[Python-Dev] The first trustworthy <wink> GBayes results

Tue, 3 Sep 2002 09:41:12 -0400

[Tim, last week]
> What's an acceptable false positive rate?

[my response]
> Speaking as one of the people who reviews suspected spam for python.org
> and rescues false positives, I would say that the more relevant figure
> is: how much suspected spam do I have to review every morning?  < 10
> messages would be peachy; right now it's around 5-20 messages per day.

[Tim again]
> I must be missing something.  I would *hope* that you review *all* messages
> claimed to be spam, in which case the number of msgs to be reviewed would,
> in a perfectly accurate system, be equal to the number of spams received.

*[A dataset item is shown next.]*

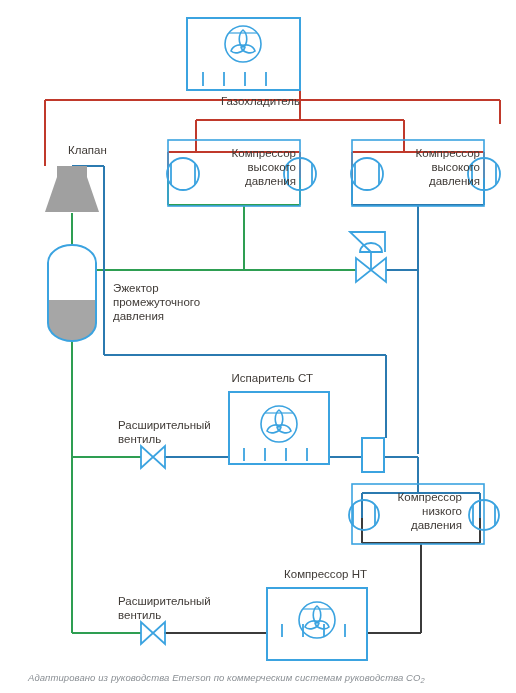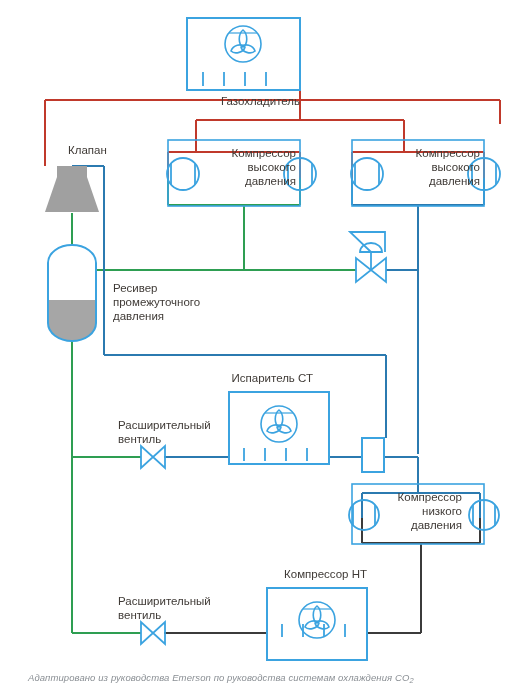"Ресивер" div.lbl { text: Ресивер -> Эжектор }
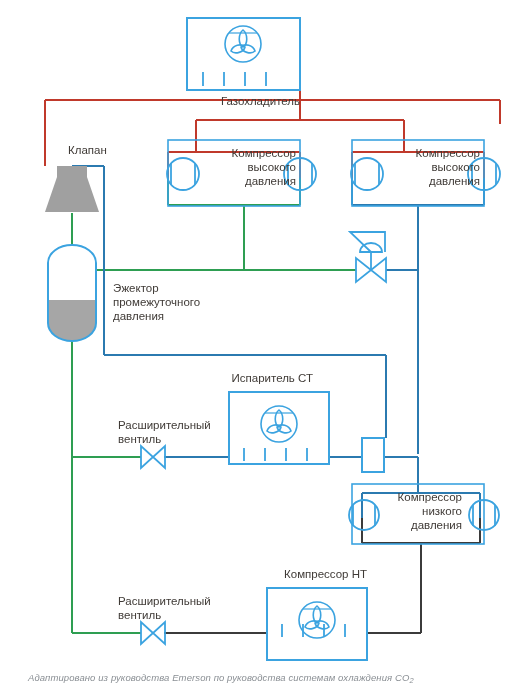"Адаптировано из руководства Emerson по" span { text: руководства системам охлаждения -> коммерческим системам руководства }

Good lord, certainly not!  Remember that Exim rejects a couple hundred
messages a day that never get near SpamAssassin -- that's mostly
Chinese/Korean junk that's rejected on the basis of 8-bit chars or
banned charsets in the headers.  Then, probably 50-75% of what SA gets
its hands on scores >= 10.0, so it too is rejected at SMTP time.  Only
messages that score < 10 are accepted, and those that score >= 5.0 are
set aside in /var/mail/spam for review.  That's 10-30 messages/day.

(I do occasionally scan Exim's reject log on mail.python.org to see
what's getting rejected today -- Exim kindly logs the full headers of
every message that is rejected after the DATA command.  I usually make
it to about 11am of a given day's logfile before my eyes glaze over from
the endless stream of spam and viruses.)

Note that we *used* to accept messages before passing them to
SpamAssassin, so never rejected anything on the basis of its SA score.
Back then, we saved and reviewed probably 50-70 messages/day.  Very,
very, very few (if any) false positives scored >= 10.0, which is why
that's the threshold for SMTP-time rejection.

> OTOH, the false positive rate doesn't have anything to do with the number of
> spams received, it has to do with the number of non-spams received.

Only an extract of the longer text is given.